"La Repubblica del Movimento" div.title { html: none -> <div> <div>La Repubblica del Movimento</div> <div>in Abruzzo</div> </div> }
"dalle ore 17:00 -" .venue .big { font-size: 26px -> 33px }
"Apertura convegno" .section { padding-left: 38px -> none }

---

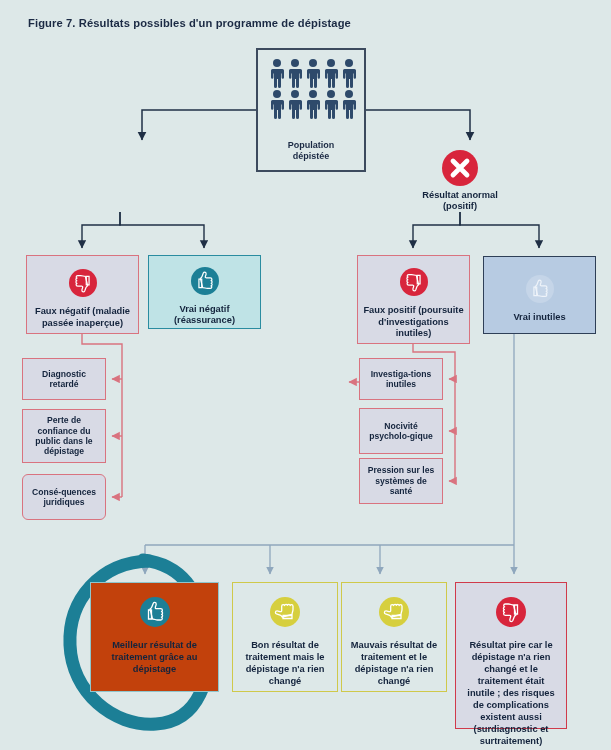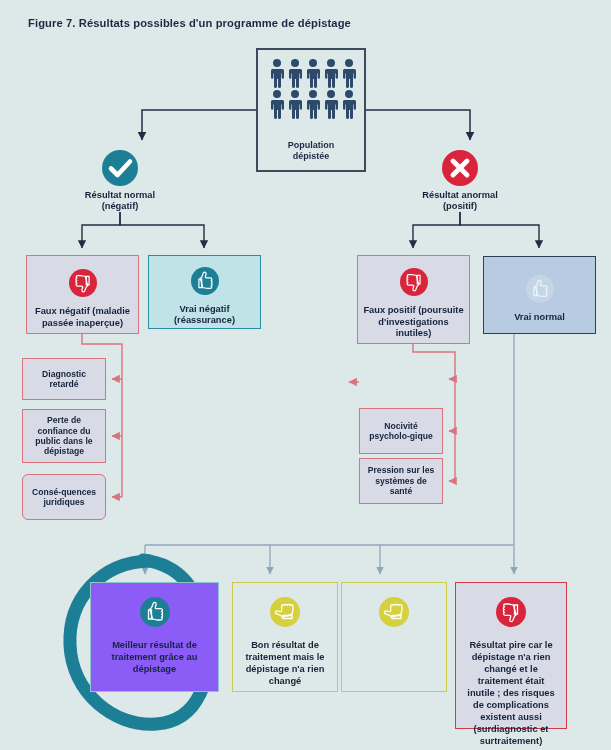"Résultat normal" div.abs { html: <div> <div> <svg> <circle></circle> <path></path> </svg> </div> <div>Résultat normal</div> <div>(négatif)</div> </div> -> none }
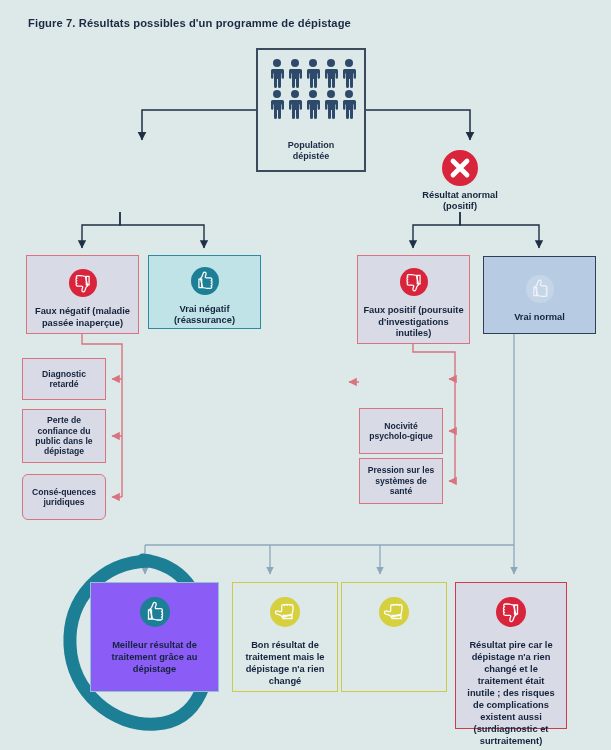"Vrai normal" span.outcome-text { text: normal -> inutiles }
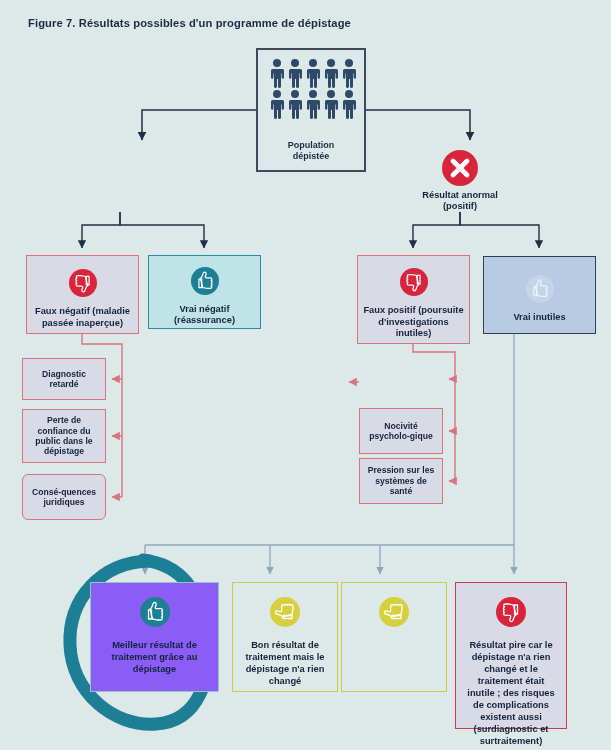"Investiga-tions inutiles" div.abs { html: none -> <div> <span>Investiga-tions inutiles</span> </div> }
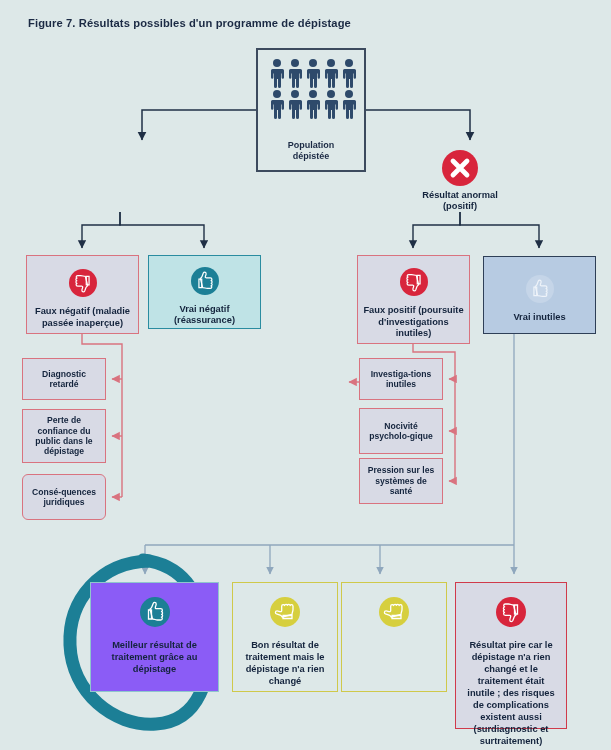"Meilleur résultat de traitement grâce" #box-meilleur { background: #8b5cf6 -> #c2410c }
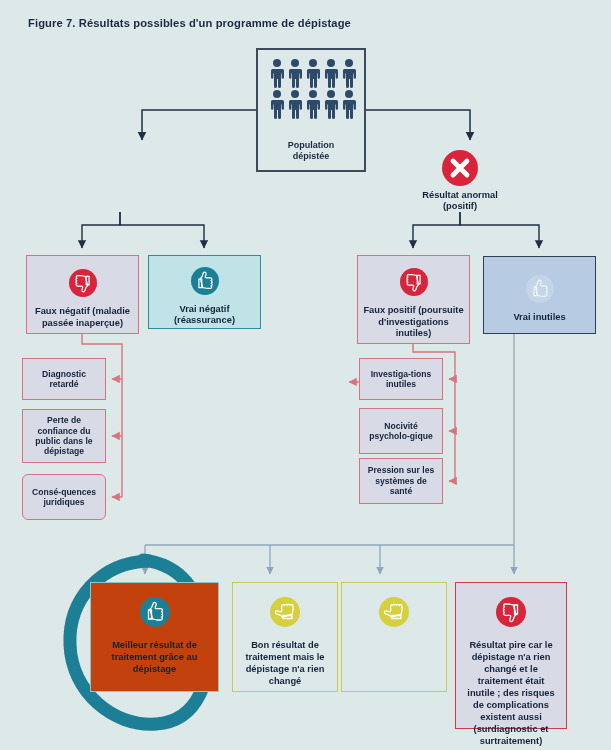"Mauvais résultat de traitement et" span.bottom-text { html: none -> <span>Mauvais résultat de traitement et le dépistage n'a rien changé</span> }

* Instructions to follow: Everything from the line containing "-> <div> <div>La" through the line containing "padding-left: 38px ->" in the material above should be retyped exactly, both ends included, and nothing more.

* Answer below:
"La Repubblica del Movimento" div.title { html: none -> <div> <div>La Repubblica del Movimento</div> <div>in Abruzzo</div> </div> }
"dalle ore 17:00 -" .venue .big { font-size: 26px -> 33px }
"Apertura convegno" .section { padding-left: 38px -> none }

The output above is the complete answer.